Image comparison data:
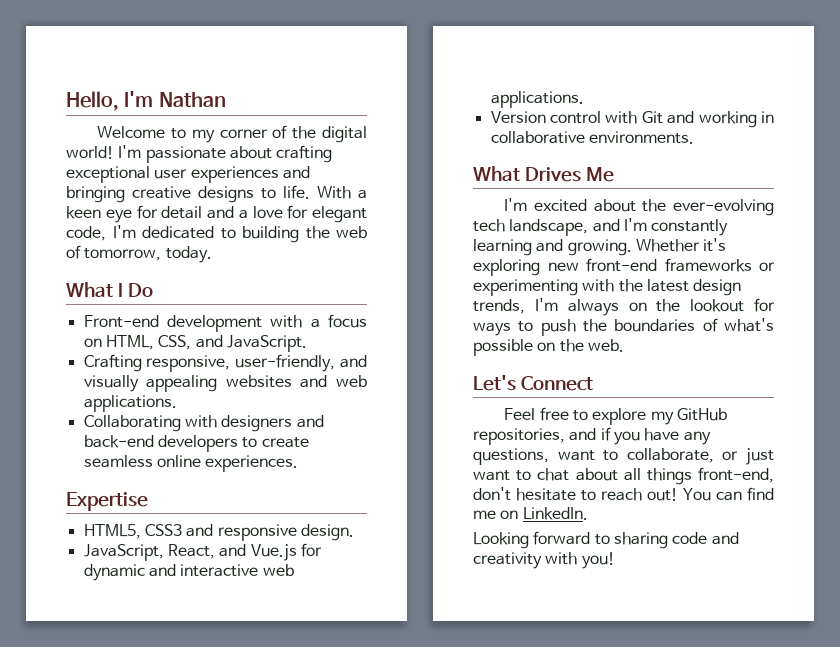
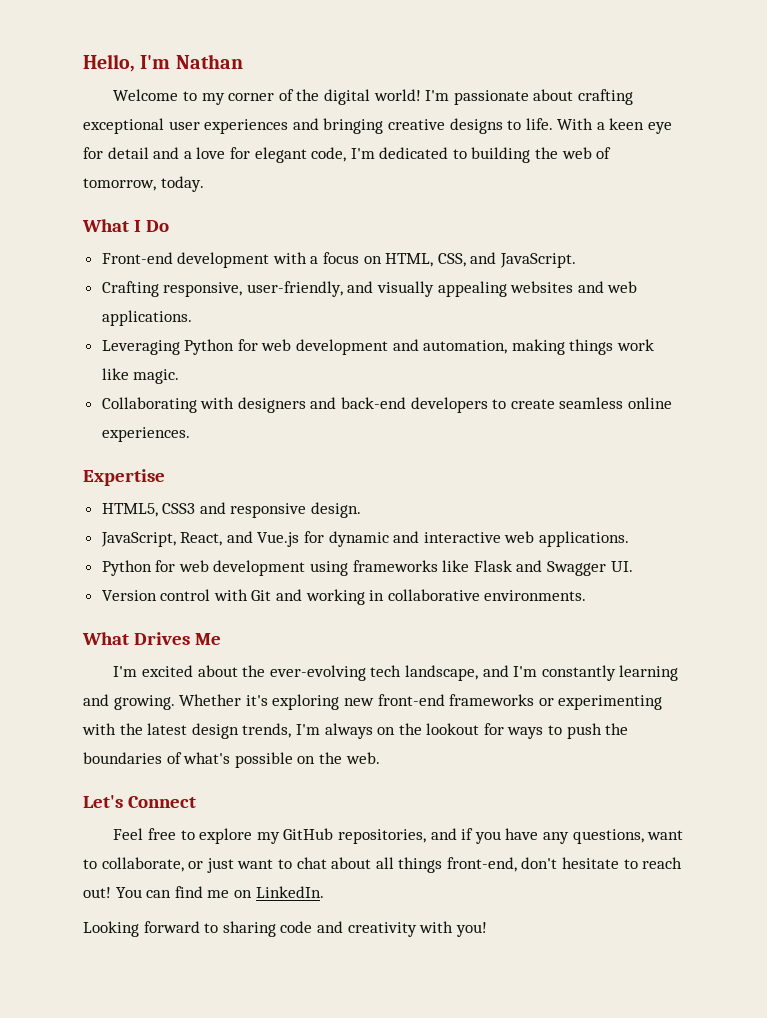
+ Leveraging Python for web development and automation, making things work like magic.
+ Python for web development using frameworks like Flask and Swagger UI.

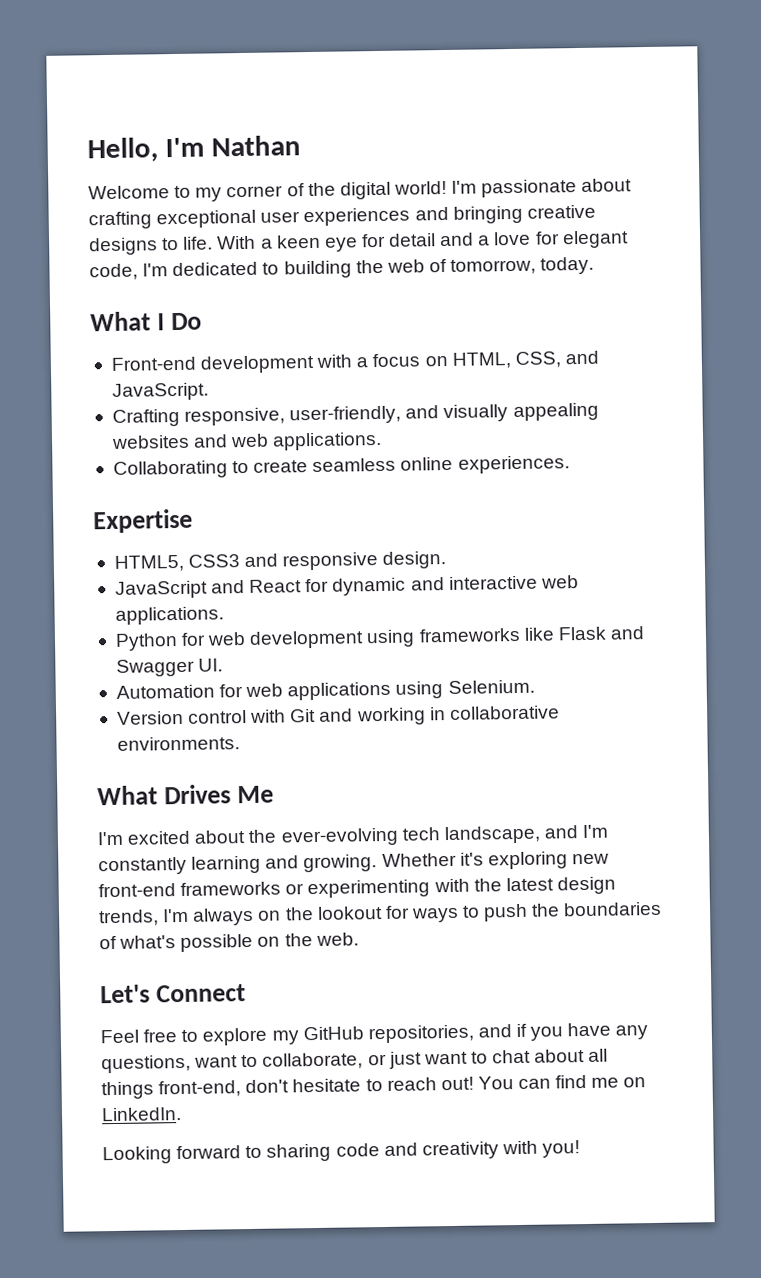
- Leveraging Python for web development and automation, making things work like magic.
- Collaborating with designers and back-end developers to create seamless online experiences.
+ Collaborating to create seamless online experiences.
- JavaScript, React, and Vue.js for dynamic and interactive web applications.
+ JavaScript and React for dynamic and interactive web applications.
+ Automation for web applications using Selenium.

What you will do:
Only the lines from the top of the data through the line with "- Collaborating with" should be quoted, exactly and with both ends kept; skip the pictures.

Solved problem:
+ Leveraging Python for web development and automation, making things work like magic.
+ Python for web development using frameworks like Flask and Swagger UI.

- Leveraging Python for web development and automation, making things work like magic.
- Collaborating with designers and back-end developers to create seamless online experiences.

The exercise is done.